Sim, sempre me perguntam “quantas horas meu filho pode passar no computador?”. Digo que depende da idade, da cultura, do gênero, dos atrativos, mas é óbvio que precisamos criar na criança um senso de identidade interior, relativo ao que existe à sua volta.

Quando lemos um livro para ela e a levamos imaginar um mundo com flores coloridas, mares e navios, com montes de dinheiro para gastar, criaremos um cenário interessante, excitante, e capaz de preencher mais do que um jogo online.

Não basta aconselhar a parar ou a diminuir o vício, é preciso substituir o momento prazeroso por outro. Sei que a situação é complicada. Pesquisa realizada na Inglaterra, entre 1970 a 1990, apontou queda drástica no espaço disponível para as crianças brincarem sem supervisão, seja num jardim, praça ou playground. Na falta de tempo dos pais e de oportunidades de lazer, o computador funciona como apoio e, como conseqüência, aparecem aquelas boas desculpas de que os equipamentos tornam as crianças e adolescentes “mais espertos”.

Cbio – Quando a televisão surgiu, muitos acharam que iria resultar em crianças solitárias dentro de casa, mas isso não correspondeu totalmente à verdade...
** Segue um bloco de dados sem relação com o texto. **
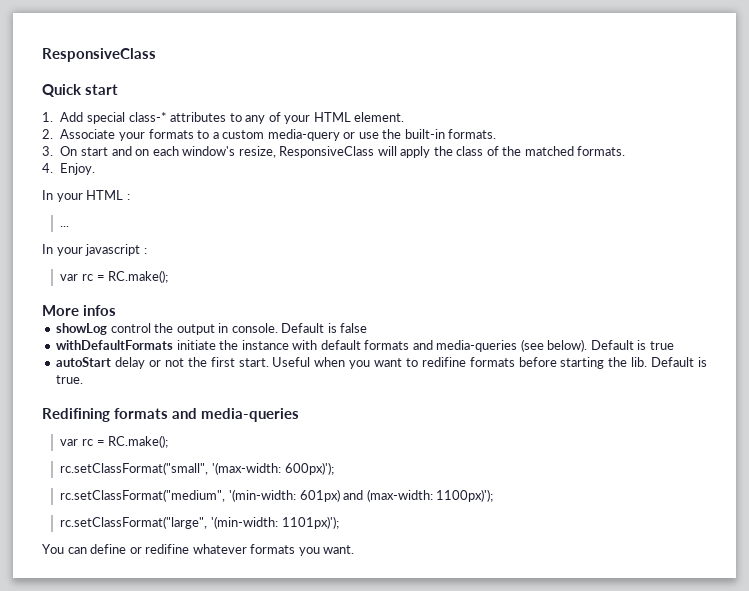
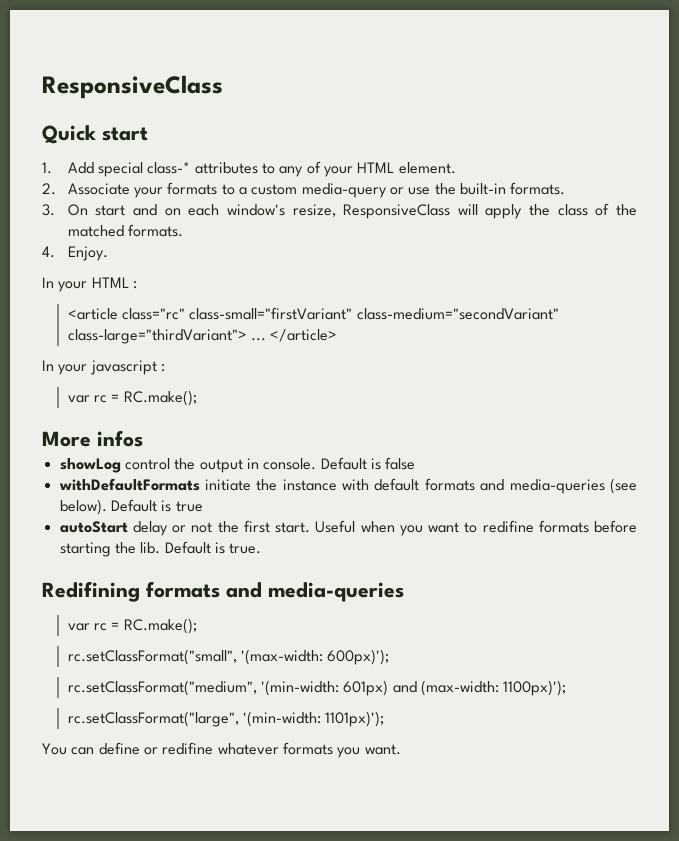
(130, 197) none -> [67,307,559,320] [67,329,247,344] <article class="rc" class-small="firstVariant" class-medium="secondVariant" class-large="thirdVariant">
(70, 226) none -> [270,329,338,342] </article>

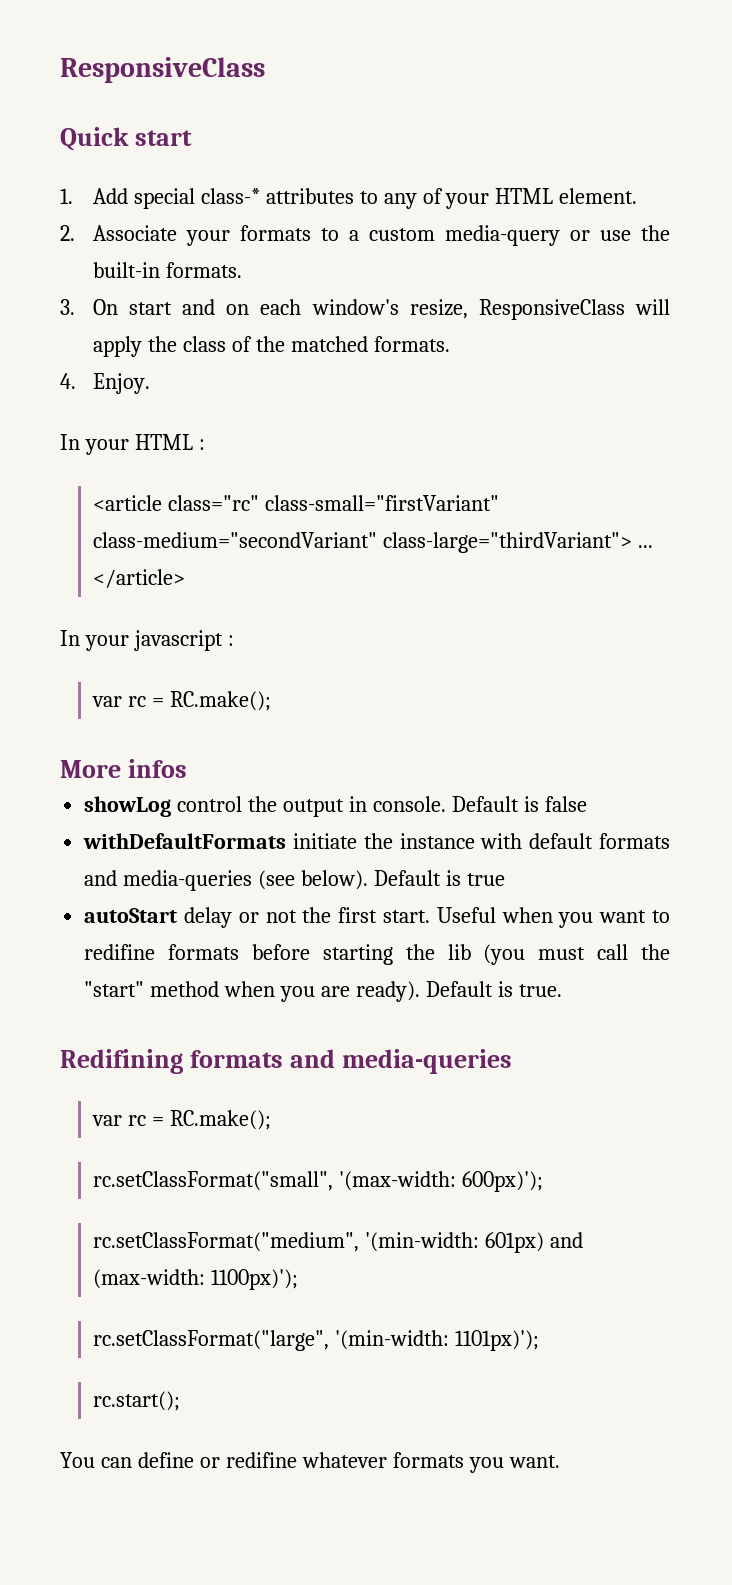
[140,542,161,554] lib. -> [447,944,670,965] [84,981,420,1002] lib (you must call the "start" method when you are ready).
(385, 719) none -> [92,1391,180,1411] // rc.start();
Greenfield – Há muitas diferenças. A mais importante: estudos que comparam a televisão com a internet apontam que a segunda contém entre seus princípios a interatividade, que compele as pessoas ao abuso.

Quando a televisão foi lançada, a família sentava-se à noite em volta do único aparelho da casa, trocava ideias, interagia, conversava sobre o que assistia. Era um pouco como no século XIX com as apresentações de piano vitoriano, que propiciavam atividade conjunta. Não é igual a estar solitário dentro do quarto, eleito pelos adolescentes como o cômodo mais interessante da casa.

No meu tempo, ficar dentro do quarto era punição. Hoje é mais interessante do que passear e viver novas experiências.

Cbio – Quais seriam os efeitos no longo prazo, caso as crianças e adolescentes fossem primariamente “moldados” pelas luzes e sons do computador?

Greenfield – Os estudos estão chegando, mas precisamos de vários outros, pois é um campo obscuro. Não funciona como um teste de gravidez, positivo ou negativo.

Porém, costumo citar dois estudos voltados ao cérebro e às novas tecnologias: o coordenado pelo cientista FuchunLin, da Academia Chinesa de Ciências, publicado em 2012 na revista PLOS One, conclui que jovens que navegam demais nas redes apresentam mudanças cerebrais semelhantes àquelas verificadas em compulsivos por jogos de azar. O outro, de autoria da cientista cognitiva Daphne Bavalier, da Universidade de Rochester (EUA), publicado em 2010 pela revista Neuron, mostra a grande correlação entre exagero no computador e anormalidades cerebrais.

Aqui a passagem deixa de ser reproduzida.